** DIRECTIONS FOR THIS TASK **
In the records below, find the line with "-> <tr> <td>EUR/GBP</td>" and repeat it and every line after it, exactly, without any pictures.

** STORED DATA **
----------------

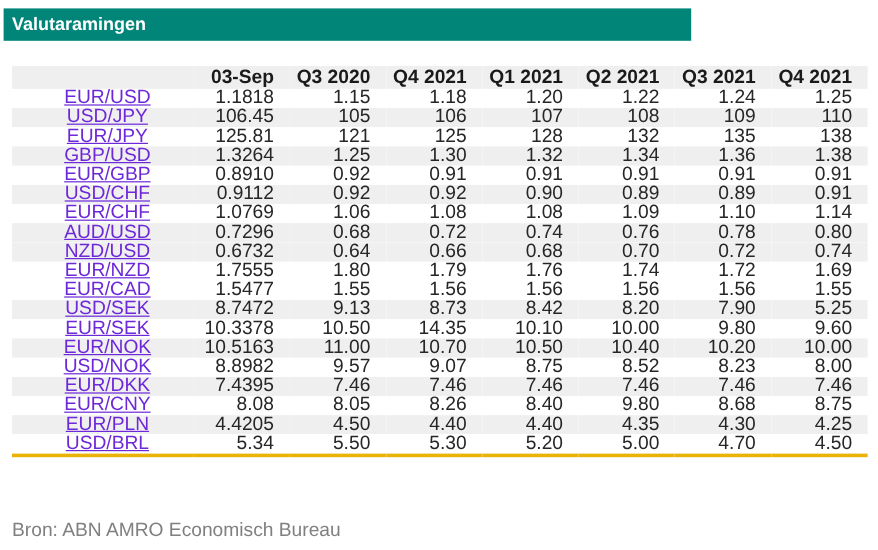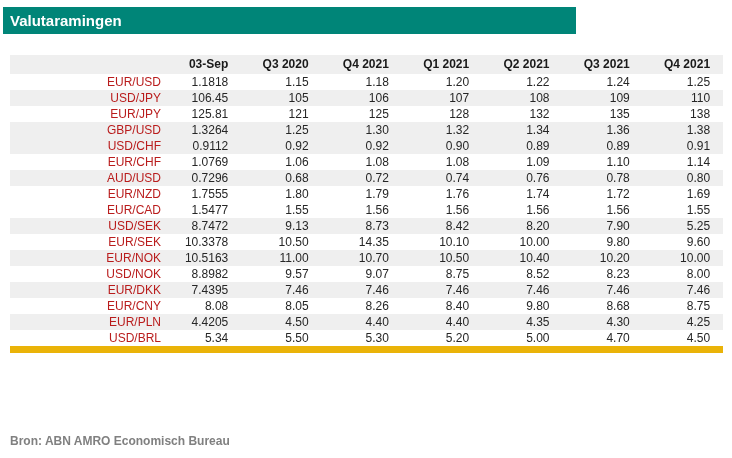"03-Sep" table.fx { border-bottom: 7px solid #eab308 -> 3px solid #eab308; font-size: 12px -> 16px }
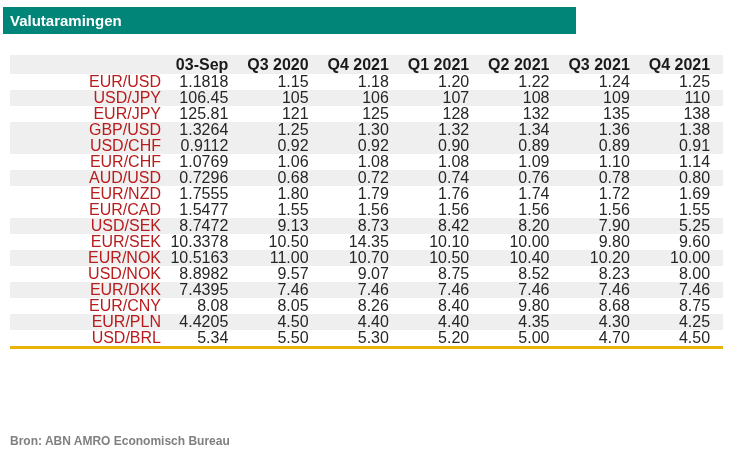"EUR/USD" table.fx td.label, table.fx th.label { color: #b91c1c -> #6d28d9; text-align: right -> center; text-decoration: none -> underline }
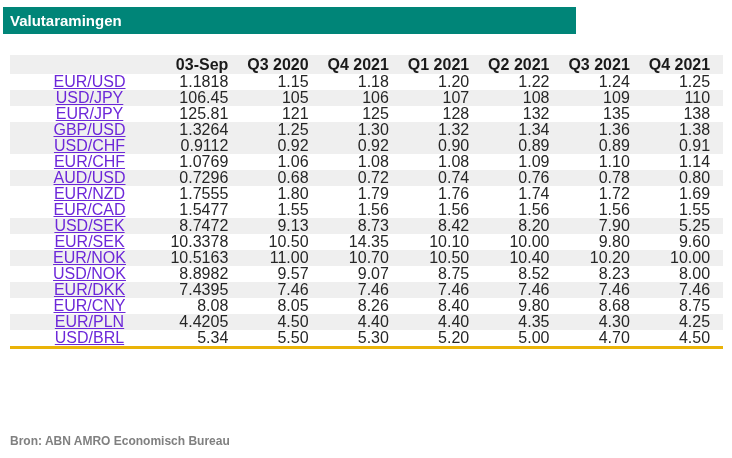"EUR/GBP" tr { html: none -> <tr> <td>EUR/GBP</td> <td>0.8910</td> <td>0.92</td> <td>0.91</td> <td>0.91</td> <td>0.91</td> <td>0.91</td> <td>0.91</td> </tr> }
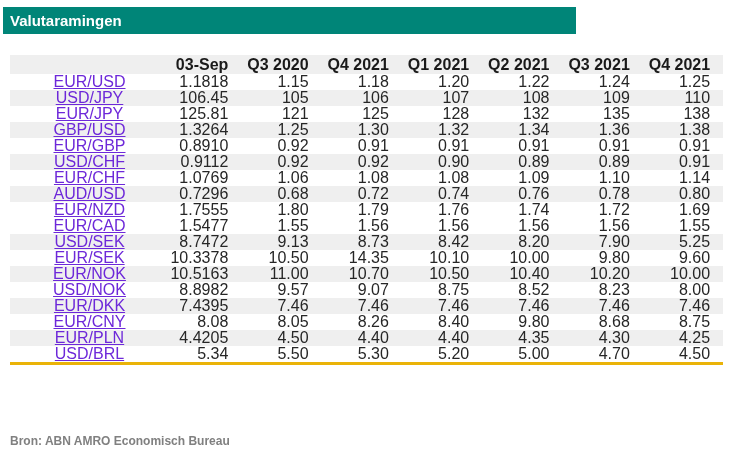"NZD/USD" tr.shaded { html: none -> <tr> <td>NZD/USD</td> <td>0.6732</td> <td>0.64</td> <td>0.66</td> <td>0.68</td> <td>0.70</td> <td>0.72</td> <td>0.74</td> </tr> }
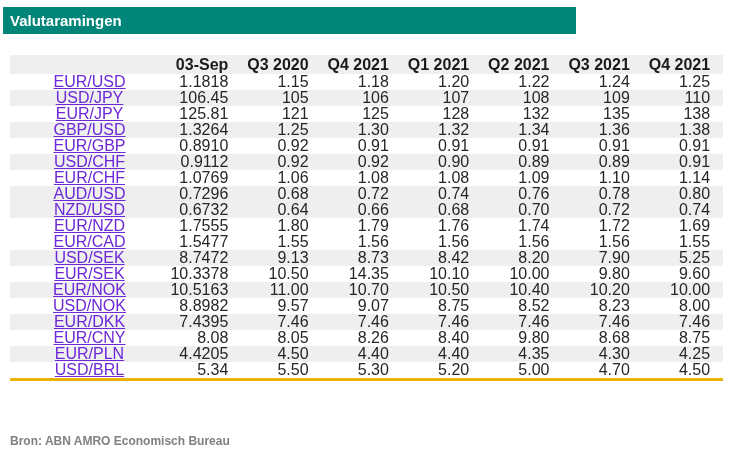"Bron: ABN AMRO Economisch Bureau" .source { font-size: 12px -> 16px; font-weight: bold -> none }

----------------

** OUTPUT FOR THIS EXERCISE **
"EUR/GBP" tr { html: none -> <tr> <td>EUR/GBP</td> <td>0.8910</td> <td>0.92</td> <td>0.91</td> <td>0.91</td> <td>0.91</td> <td>0.91</td> <td>0.91</td> </tr> }
"NZD/USD" tr.shaded { html: none -> <tr> <td>NZD/USD</td> <td>0.6732</td> <td>0.64</td> <td>0.66</td> <td>0.68</td> <td>0.70</td> <td>0.72</td> <td>0.74</td> </tr> }
"Bron: ABN AMRO Economisch Bureau" .source { font-size: 12px -> 16px; font-weight: bold -> none }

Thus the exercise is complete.